Data entries
◇ ◇ ◇ ◇

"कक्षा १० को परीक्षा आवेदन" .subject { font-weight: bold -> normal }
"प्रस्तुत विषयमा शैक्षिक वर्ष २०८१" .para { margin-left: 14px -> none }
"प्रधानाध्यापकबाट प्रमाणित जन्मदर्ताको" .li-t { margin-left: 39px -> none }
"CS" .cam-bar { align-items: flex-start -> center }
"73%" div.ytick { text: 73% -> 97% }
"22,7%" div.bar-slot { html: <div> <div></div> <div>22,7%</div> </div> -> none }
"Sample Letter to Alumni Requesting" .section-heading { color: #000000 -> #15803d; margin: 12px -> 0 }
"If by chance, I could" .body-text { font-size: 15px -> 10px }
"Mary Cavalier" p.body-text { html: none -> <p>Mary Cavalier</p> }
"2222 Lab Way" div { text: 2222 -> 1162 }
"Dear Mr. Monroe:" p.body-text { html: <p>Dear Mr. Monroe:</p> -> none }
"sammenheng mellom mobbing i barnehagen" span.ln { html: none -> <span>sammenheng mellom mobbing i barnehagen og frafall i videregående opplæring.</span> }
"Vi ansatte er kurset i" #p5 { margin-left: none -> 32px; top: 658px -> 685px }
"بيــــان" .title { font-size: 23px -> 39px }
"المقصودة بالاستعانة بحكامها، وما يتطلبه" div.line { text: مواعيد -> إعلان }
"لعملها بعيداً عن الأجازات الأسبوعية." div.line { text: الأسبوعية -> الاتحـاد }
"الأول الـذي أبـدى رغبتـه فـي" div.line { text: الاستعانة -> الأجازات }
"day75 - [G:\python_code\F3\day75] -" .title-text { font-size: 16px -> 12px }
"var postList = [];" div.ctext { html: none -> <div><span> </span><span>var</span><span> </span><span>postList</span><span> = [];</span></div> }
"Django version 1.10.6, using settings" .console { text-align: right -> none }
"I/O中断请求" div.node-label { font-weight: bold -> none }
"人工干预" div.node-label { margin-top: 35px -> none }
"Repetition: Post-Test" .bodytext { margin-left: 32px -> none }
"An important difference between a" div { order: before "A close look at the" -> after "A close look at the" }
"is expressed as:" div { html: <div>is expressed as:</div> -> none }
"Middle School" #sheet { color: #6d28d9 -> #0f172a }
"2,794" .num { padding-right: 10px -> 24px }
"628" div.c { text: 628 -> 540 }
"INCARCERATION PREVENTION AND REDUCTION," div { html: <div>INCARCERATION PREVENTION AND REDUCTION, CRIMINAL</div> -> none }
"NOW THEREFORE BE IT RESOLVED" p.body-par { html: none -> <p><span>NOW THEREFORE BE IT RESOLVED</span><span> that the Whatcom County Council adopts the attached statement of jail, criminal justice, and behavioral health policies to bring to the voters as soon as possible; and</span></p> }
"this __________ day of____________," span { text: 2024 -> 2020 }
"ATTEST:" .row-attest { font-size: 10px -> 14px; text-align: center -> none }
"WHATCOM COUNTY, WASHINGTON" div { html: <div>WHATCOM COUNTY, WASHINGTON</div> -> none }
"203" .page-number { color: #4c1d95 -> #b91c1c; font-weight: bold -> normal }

◇ ◇ ◇ ◇

Exercise directions:
Filter the entries by the string "bold" and copy each matching line.

Written response:
"कक्षा १० को परीक्षा आवेदन" .subject { font-weight: bold -> normal }
"I/O中断请求" div.node-label { font-weight: bold -> none }
"203" .page-number { color: #4c1d95 -> #b91c1c; font-weight: bold -> normal }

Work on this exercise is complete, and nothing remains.